Saeed Minhas writes from Islamabad:
Diplomacy, development and defense (3-Ds) will remain the main pillars of the foreign policy under the new Obama administration, as narrated by the new US secretary of state Hilary Clinton during her confirmation hearing in front of the Senate’s foreign relation committee. Was there anything new which Mrs. Clinton or for that matter Mr. Obama is bringing to the table or is it just a re-order of the Bush policies which she has tried to sell to the committee and to the rest of the world population who are looking in awe towards President-elect Barack Obama to bring the change not only to Americas but to the rest of the world?
The answer is not simple because these three Ds have been misused so randomly by the repeated US administrations in the past that instead of leading the uni-polar world to prosperity, they have been stimulating the miseries. By showing her sympathies for the Israel and going all out to criticize Hamas for provoking Israel to use brutal force and chemical weapons against the unarmed innocent Palestinians, Mrs. Clinton has just endorsed what Bush administration has been saying and doing all along.
The strategic partnership between US and Israel understandably makes every US administration play the same tunes, but then should we expect the change from this administration or not? As for the diplomacy is concerned, one can agree with Hilary Clinton that several failed attempts like Oslo, many in Camp David, Shitul Arab and Quartet envoy have failed but we should not loose hope for bringing peace to this region which holds the key to world’s energy and terrorism.

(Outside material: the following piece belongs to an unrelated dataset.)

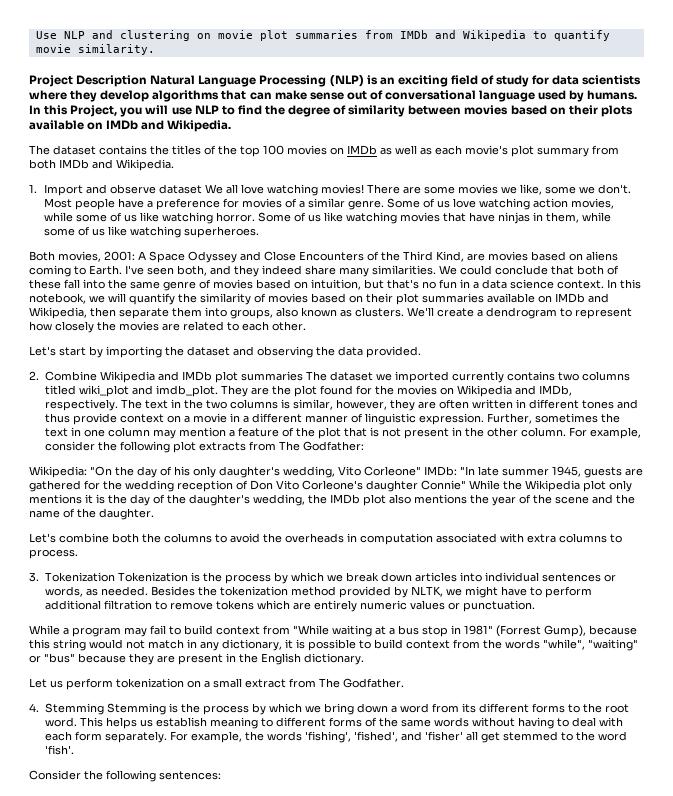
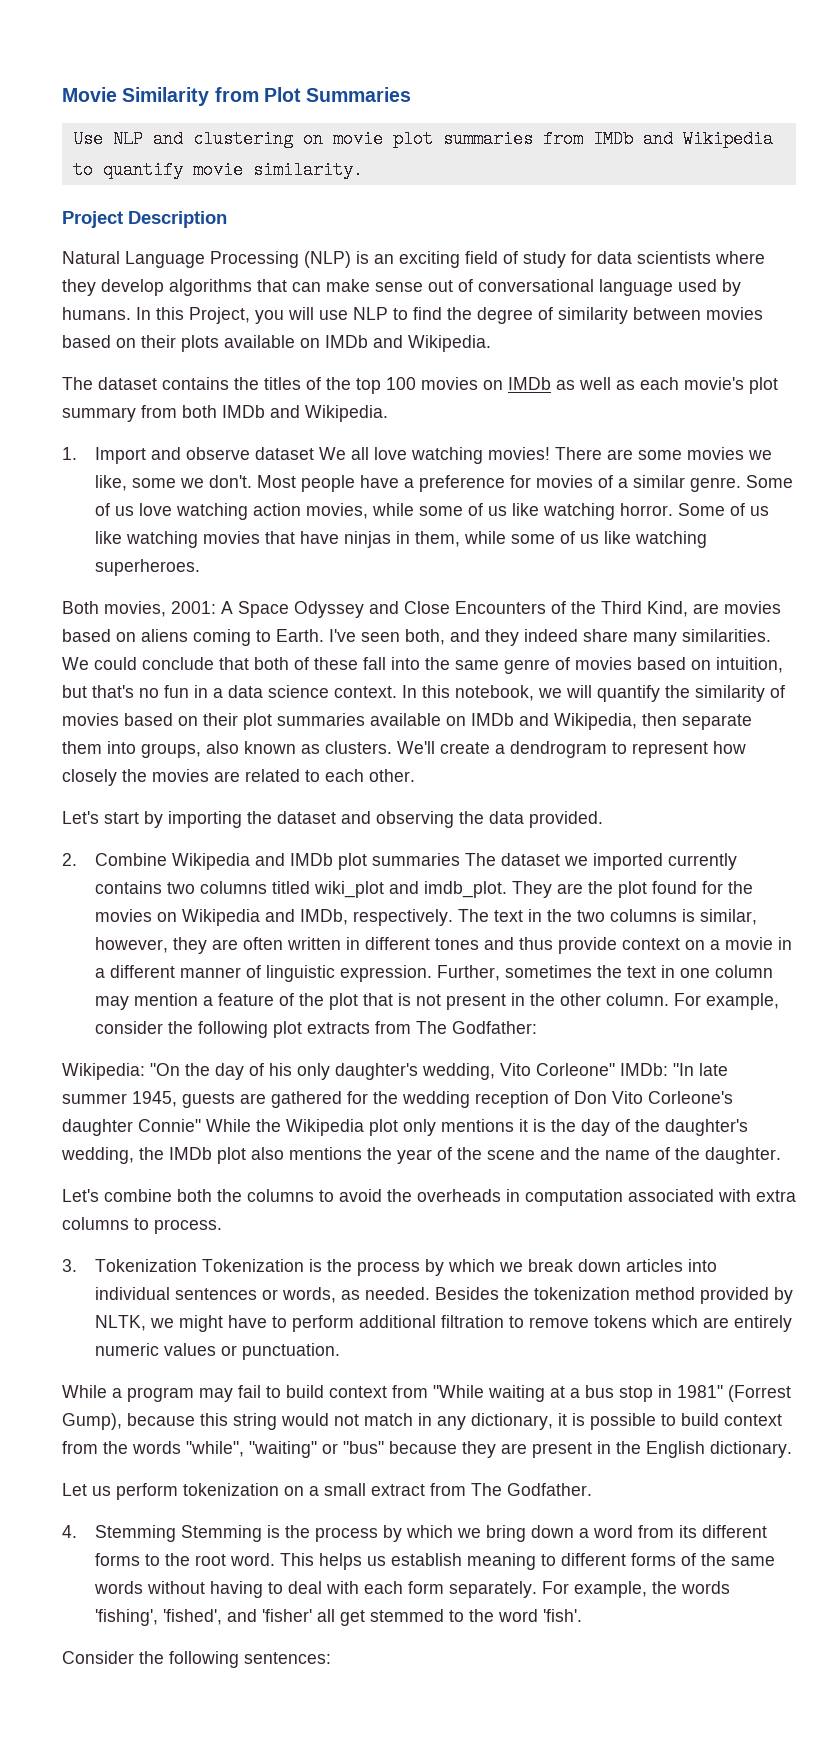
(35, 35) none -> [62,87,412,106] Movie Similarity from Plot Summaries //
(148, 81) none -> (227, 219) //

But the question is will ‘sharp’ or ‘soft’ diplomacy ever work when we see that US veto almost every resolutions against Israel at UN Security Council and abstains or opposes 90 per cent of the resolutions tabled against Israeli atrocities in the UN General Assembly?
At the best we have seen US asking Israel to show restraint and for allowing the humanitarian aid to the besieged, bullet-ridden and bombarded areas and creatures. Let’s see what magnet Israel holds for getting such a puppy status. US became interested in the state of Israel not at its inception in 1948 but only after the famous Yom Kippur War of 1973. Under the 1949 tripartite agreement on weapons, US made billions by selling arms to all Arab states throughout 50s and 60s but none to Israel. First US-Israel military transaction took place in 1962 with the sale of anti-aircraft missile system HAWK.
But it was the 1973 war which opened all the doors for Israel, as Egypt refused to accept the ceasefire and a Soviet military airlift to Arab states rang bells in Washington and then US under “Operation Nickel Grass” flew in plane-loads of weaponry and systems and quadrupled its foreign aid to Israel and in the process took over the supply of arms contracts from France.
It was after the war that US administration found out that how important it would be for its foreign policy goals and especially to curtail the soviet expansion in the region to develop a nexus with the state of Israel and harbor them as a formidable well-equipped force amongst the hostile Arabs. Since then billions were bundled out to Israel in the name of economic and military assistance while other billions were spent on developing oil reserves to avert any future oil-embargo by the Arabs.
Development, the second D of Obama administration, seems to have different meaning for successive US administrations as we can see that an annual grant of over three billion dollars in military and economic assistance for Israel as against a mere one million dollars per annum for impoverished Palestinian Authority in West Bank/Gaza show where the US commitment lies.
Looking at the green book figures of the state department one comes across more startling disparities. Israel received over US $ 96 billion in military and economic aid from Washington while the West Bank/Gaza received a total of US $ 1.74 billion (more than half of it for refugees care through donor agencies) between 1962 and 2006.
How Barack Obama or Hilary Clinton will address this disproportion will be something to watch for in the coming days. As for the defense portion of 3-Ds is concerned, Hilary Clinton was not hesitant to back her “smart-power” policy with the typical American iron fist by telling the foreign relations committee that new administration would keep all options open while negotiating with Iran, North Korea, Afghanistan, Iraq or any other rouge state in the world.
This muscular part of the foreign policy is something which new administration has to really soften if it really wants to bring any meaningful change to the world stage. By putting diplomacy first and development second, new administration might create some hopes amongst the distressed but peace-loving and liberal people in Iraq, Afghanistan, Pakistan, Arab states, African continent and some Far East areas but without developing the ground for development no amount of dollars or diplomacy is going to bring relief to all these areas.
Double standards have to be curbed because if naked aggression is condemned in one part of the world, it need to be dealt the same way in Israel-Arab context, or for that matter in Indo-Pak-Kashmir context. New US administration also has to keep in mind the state of its own economy which is suffering over one trillion dollar budgetary deficit and with auto, housing and banking sectors in troubled waters, it just cannot keep experimenting with the post-cold-war world.
All we can hope that if these three Ds are followed with clean intent and with less of fist, Obama might bring the change he has become symbol for, otherwise his one-off chance will end not only many hopes but souls also.